### [Task item]
Return the data below exactly, stopping after the line with "Fragrance Oil Set - 100".

(Saved entries)
- Opening Delimiter -

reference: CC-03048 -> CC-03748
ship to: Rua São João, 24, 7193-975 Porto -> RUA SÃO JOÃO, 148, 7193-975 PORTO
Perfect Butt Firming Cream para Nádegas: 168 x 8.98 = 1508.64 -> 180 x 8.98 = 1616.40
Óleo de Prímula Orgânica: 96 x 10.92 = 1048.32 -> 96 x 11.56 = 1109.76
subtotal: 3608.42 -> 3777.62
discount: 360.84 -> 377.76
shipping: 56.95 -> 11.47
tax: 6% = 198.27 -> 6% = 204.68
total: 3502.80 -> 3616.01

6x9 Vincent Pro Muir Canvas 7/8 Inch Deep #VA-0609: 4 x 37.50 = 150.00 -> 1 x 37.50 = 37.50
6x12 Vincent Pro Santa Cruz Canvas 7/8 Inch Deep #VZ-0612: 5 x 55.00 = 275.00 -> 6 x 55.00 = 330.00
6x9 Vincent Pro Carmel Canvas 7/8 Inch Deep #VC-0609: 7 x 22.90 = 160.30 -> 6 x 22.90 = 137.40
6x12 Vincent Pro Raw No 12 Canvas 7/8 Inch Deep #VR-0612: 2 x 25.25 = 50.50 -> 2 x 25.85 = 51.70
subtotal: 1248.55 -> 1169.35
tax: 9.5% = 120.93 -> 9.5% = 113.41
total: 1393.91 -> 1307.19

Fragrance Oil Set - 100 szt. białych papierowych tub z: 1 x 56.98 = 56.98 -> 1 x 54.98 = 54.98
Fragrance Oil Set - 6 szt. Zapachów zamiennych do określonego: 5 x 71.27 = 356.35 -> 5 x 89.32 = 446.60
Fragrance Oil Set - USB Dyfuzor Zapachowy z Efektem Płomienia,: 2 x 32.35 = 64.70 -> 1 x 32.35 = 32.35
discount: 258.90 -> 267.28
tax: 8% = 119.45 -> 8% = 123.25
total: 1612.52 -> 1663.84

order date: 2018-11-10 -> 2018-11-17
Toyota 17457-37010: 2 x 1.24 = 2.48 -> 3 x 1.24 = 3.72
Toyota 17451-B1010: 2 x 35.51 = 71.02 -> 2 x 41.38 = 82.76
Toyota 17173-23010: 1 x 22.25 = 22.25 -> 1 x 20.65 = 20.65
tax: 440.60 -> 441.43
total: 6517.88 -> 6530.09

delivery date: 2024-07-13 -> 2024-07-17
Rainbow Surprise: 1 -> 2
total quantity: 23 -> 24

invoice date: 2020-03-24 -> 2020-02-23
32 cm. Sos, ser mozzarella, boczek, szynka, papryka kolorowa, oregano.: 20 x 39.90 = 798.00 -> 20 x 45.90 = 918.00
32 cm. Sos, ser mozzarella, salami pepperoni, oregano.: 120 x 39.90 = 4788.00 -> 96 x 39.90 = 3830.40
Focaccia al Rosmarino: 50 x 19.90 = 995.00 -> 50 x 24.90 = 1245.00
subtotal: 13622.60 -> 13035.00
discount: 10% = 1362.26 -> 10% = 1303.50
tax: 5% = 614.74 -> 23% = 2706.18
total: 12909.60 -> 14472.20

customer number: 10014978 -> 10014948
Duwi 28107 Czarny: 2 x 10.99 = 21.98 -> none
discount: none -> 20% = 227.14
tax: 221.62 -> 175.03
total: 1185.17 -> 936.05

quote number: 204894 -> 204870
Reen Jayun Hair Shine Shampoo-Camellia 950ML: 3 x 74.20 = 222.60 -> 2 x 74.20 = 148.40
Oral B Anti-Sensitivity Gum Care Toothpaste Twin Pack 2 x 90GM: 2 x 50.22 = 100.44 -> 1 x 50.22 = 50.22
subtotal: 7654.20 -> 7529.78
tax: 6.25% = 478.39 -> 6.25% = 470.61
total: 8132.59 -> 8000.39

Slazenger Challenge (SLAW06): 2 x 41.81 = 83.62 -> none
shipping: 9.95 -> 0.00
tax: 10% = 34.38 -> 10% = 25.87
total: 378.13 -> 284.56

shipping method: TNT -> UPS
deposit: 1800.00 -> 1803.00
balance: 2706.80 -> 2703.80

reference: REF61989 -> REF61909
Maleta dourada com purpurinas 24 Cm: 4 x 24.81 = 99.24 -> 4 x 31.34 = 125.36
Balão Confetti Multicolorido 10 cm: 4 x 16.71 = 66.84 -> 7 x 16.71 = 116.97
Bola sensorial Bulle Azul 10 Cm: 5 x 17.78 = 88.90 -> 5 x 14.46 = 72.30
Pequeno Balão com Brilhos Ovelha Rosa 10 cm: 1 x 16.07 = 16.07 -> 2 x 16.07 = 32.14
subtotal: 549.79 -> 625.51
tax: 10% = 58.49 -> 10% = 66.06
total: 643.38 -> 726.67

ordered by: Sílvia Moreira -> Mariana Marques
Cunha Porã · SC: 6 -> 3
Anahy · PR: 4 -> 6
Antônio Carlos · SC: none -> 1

- Closing Delimiter -

### [Finished task]
reference: CC-03048 -> CC-03748
ship to: Rua São João, 24, 7193-975 Porto -> RUA SÃO JOÃO, 148, 7193-975 PORTO
Perfect Butt Firming Cream para Nádegas: 168 x 8.98 = 1508.64 -> 180 x 8.98 = 1616.40
Óleo de Prímula Orgânica: 96 x 10.92 = 1048.32 -> 96 x 11.56 = 1109.76
subtotal: 3608.42 -> 3777.62
discount: 360.84 -> 377.76
shipping: 56.95 -> 11.47
tax: 6% = 198.27 -> 6% = 204.68
total: 3502.80 -> 3616.01

6x9 Vincent Pro Muir Canvas 7/8 Inch Deep #VA-0609: 4 x 37.50 = 150.00 -> 1 x 37.50 = 37.50
6x12 Vincent Pro Santa Cruz Canvas 7/8 Inch Deep #VZ-0612: 5 x 55.00 = 275.00 -> 6 x 55.00 = 330.00
6x9 Vincent Pro Carmel Canvas 7/8 Inch Deep #VC-0609: 7 x 22.90 = 160.30 -> 6 x 22.90 = 137.40
6x12 Vincent Pro Raw No 12 Canvas 7/8 Inch Deep #VR-0612: 2 x 25.25 = 50.50 -> 2 x 25.85 = 51.70
subtotal: 1248.55 -> 1169.35
tax: 9.5% = 120.93 -> 9.5% = 113.41
total: 1393.91 -> 1307.19

Fragrance Oil Set - 100 szt. białych papierowych tub z: 1 x 56.98 = 56.98 -> 1 x 54.98 = 54.98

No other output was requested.